_Assignment_: The entries follow. Copy every line in which "agent" appears.

_Excerpted data_:
::::::::::

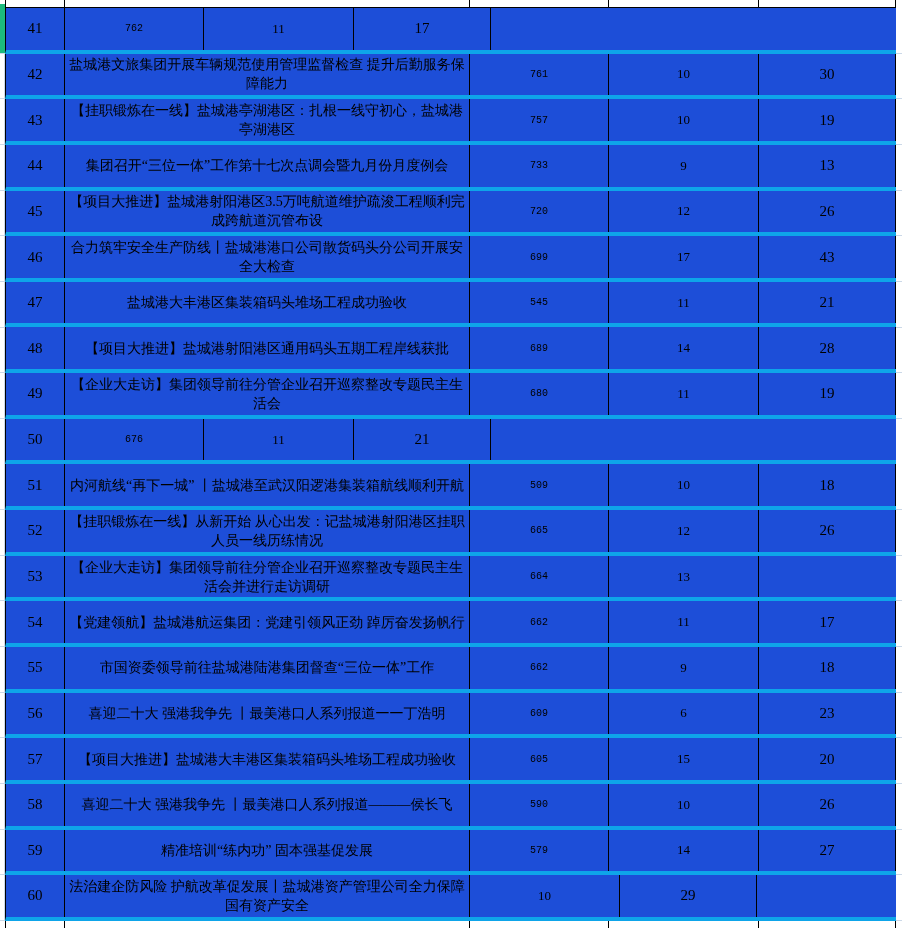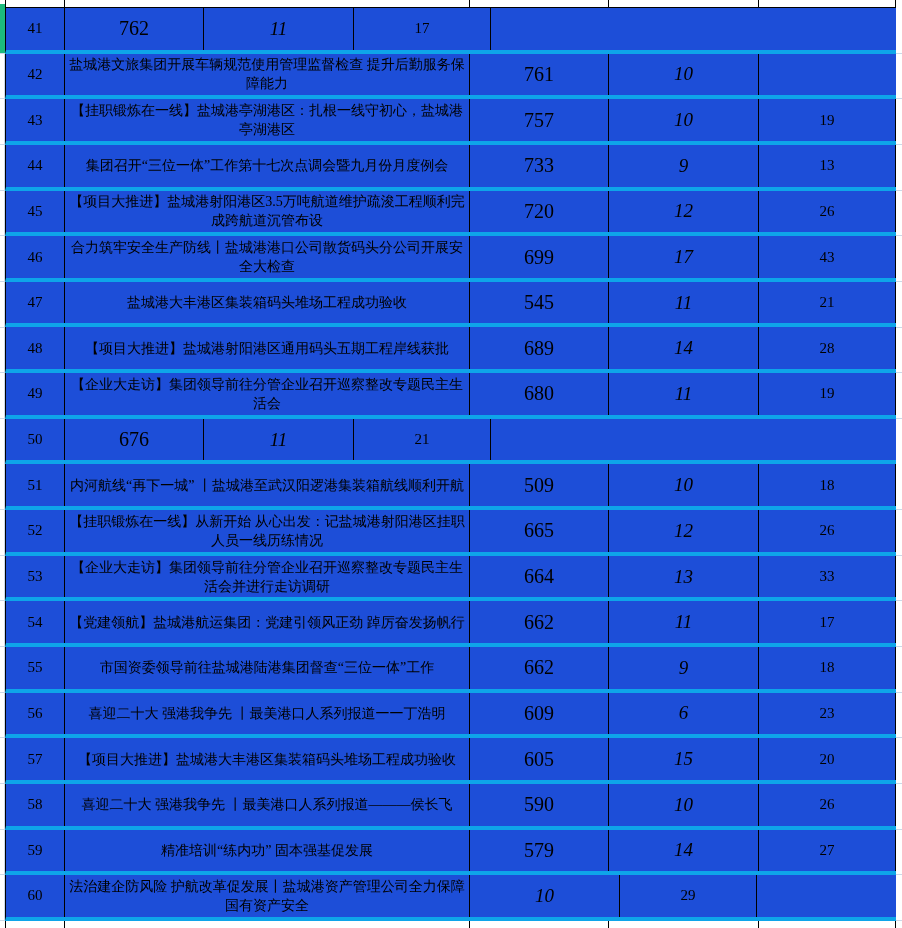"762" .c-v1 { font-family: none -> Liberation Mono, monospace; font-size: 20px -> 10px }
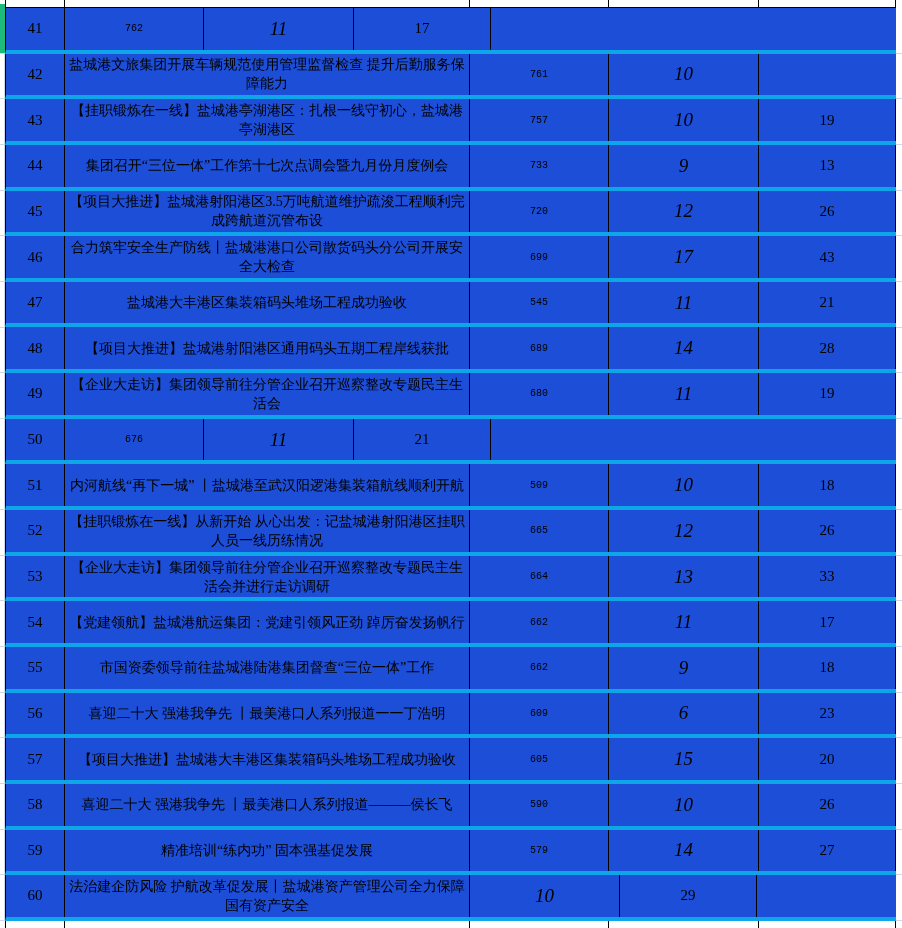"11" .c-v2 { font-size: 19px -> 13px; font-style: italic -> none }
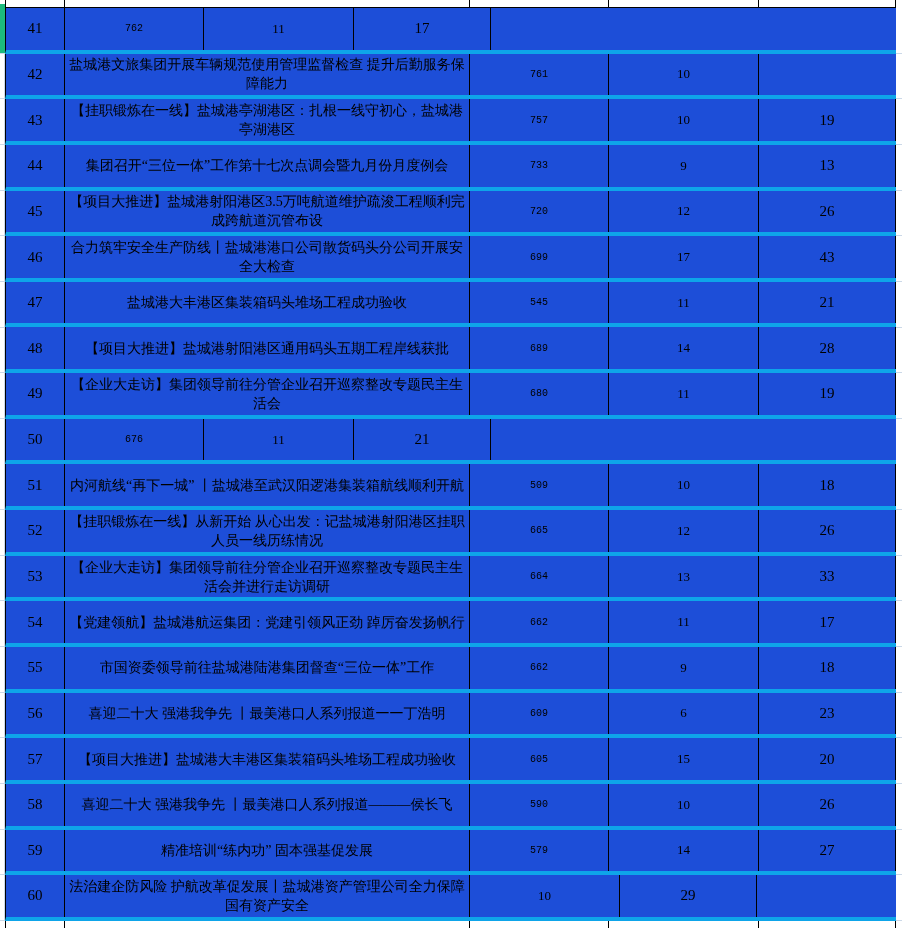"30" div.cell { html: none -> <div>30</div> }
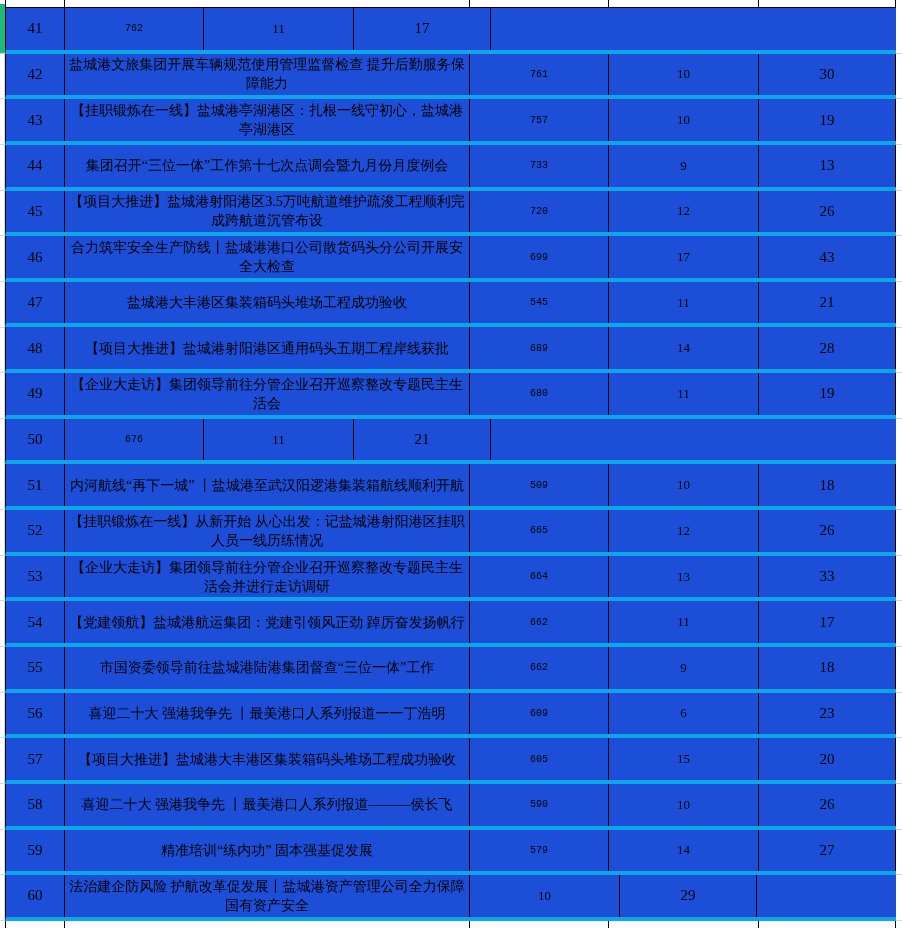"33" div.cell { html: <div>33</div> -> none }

::::::::::

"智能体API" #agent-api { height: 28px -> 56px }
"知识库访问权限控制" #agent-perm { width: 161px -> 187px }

::::::::::

_Solved exercise_:
"智能体API" #agent-api { height: 28px -> 56px }
"知识库访问权限控制" #agent-perm { width: 161px -> 187px }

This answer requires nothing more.